The results from Kunkel and Asan et al. [1] may seem disappointing, as they reject the hypothesis that dopamine shapes treatment expectations and placebo analgesia. However, these findings open up fresh perspectives on placebo effects beyond dopamine, leading to new testable hypotheses. Predicting placebo responses is notoriously difficult, and this well-controlled study confirms that the magnitude of an individual’s treatment expectations prior to treatment did not predict subsequent placebo analgesia. Previous studies suggest that treatment expectancy ratings correlate with placebo responses only under certain circumstances, particularly in mechanistic studies with healthy volunteers compared to clinical trials in patients with chronic pain where placebos are included as control treatment [10]. Furthermore, qualitative studies reveal that individuals suffering from chronic pain overwhelmingly deny having positive expectations due to a long history of treatment failures. Instead, they mention hope and desire for relief as concepts that better capture their reluctantly optimistic stance [11]. Patients may thus have fewer opportunities for prediction errors that adjust their pain perception to fit high expectations of relief, leading to placebo analgesia. Taken together, placebo studies in patients with chronic pain point to at least one alternate route to placebo analgesia that is related to motivation rather than explicitly reported positive expectations as there are still robust placebo responses in patients with chronic pain [11]. Instead, a two-dimensional model that includes both expectations and motivational value [expectancy*value] may better explain placebo outcomes. Despite its apparent link to reward-related functions, this model may not be as directly linked to dopaminergic transmission as reward prediction per se and may thus explain the lack of correlation to dopamine in studies using a univariate account for treatment expectations.

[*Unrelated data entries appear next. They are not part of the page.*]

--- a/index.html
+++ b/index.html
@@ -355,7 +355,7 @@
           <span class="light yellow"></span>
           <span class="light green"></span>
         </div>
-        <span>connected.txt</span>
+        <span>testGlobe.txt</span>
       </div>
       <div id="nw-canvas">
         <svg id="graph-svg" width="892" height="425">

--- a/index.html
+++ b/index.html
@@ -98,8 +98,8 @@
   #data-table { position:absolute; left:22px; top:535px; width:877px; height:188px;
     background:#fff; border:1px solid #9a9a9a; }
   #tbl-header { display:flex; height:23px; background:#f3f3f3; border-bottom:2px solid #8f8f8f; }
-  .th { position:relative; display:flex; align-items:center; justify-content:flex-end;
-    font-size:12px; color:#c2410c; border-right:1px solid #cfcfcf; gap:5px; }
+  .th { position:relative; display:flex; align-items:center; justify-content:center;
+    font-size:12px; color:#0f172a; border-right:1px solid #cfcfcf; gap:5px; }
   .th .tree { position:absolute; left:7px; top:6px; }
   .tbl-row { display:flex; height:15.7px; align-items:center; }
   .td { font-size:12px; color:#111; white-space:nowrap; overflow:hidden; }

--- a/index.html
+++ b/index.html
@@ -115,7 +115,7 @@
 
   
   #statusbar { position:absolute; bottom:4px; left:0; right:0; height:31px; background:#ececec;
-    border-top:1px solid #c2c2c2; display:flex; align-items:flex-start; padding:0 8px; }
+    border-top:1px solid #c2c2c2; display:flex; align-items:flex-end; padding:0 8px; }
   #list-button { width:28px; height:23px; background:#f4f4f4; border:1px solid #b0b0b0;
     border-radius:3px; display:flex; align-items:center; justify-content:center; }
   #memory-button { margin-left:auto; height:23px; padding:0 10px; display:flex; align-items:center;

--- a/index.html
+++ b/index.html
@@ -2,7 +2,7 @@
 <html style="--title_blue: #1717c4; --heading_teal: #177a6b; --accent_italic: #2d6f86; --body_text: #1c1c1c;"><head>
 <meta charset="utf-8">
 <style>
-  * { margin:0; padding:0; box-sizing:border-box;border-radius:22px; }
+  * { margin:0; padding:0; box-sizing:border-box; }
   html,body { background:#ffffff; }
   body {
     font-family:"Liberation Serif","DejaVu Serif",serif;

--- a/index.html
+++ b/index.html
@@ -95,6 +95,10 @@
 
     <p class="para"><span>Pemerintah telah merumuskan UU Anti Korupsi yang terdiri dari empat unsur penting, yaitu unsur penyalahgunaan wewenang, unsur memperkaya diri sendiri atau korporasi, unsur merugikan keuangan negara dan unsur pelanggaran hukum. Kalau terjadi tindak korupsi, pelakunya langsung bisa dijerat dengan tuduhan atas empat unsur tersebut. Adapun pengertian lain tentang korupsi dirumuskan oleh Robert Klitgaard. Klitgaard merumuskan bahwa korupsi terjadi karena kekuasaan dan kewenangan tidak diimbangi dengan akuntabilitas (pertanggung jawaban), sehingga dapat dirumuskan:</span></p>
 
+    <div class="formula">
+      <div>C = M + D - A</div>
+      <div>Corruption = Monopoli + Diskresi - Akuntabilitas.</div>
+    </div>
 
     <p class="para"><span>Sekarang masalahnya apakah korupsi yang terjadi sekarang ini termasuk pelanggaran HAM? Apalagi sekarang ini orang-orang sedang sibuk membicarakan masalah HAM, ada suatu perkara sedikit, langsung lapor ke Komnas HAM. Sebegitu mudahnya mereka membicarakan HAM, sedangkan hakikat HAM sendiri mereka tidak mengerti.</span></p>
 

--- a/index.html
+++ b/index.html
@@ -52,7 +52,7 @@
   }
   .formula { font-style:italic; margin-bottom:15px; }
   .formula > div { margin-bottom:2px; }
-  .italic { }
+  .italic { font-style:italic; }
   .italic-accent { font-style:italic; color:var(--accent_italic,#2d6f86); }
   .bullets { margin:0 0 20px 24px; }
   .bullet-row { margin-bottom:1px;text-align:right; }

Considering the brain’s predictive abilities more broadly, predictions about future outcomes are made automatically and have evolved to handle uncertain and dynamic situations. In contrast, treatment expectancy is a self-reported measure that requires self-reflection. This measure likely represents one of several brain mechanisms involved in placebo analgesia and may not be directly linked to dopaminergic transmission. Placebo mechanisms that operate outside of conscious awareness, and placebo analgesia in response to open-label placebos (where patients know the treatment is inert), are examples that challenge the one-sided notion of explicit expectations and placebo analgesia. Future studies should also explore new neurotransmitters involved in placebo analgesia, such as noradrenaline, since opioids and dopamine have been the main suspects to account for placebo analgesia so far. The interplay of these (and previously unexplored) neurotransmitters and their combined influence on placebo responses offers a promising direction for research in a field with high clinical relevance.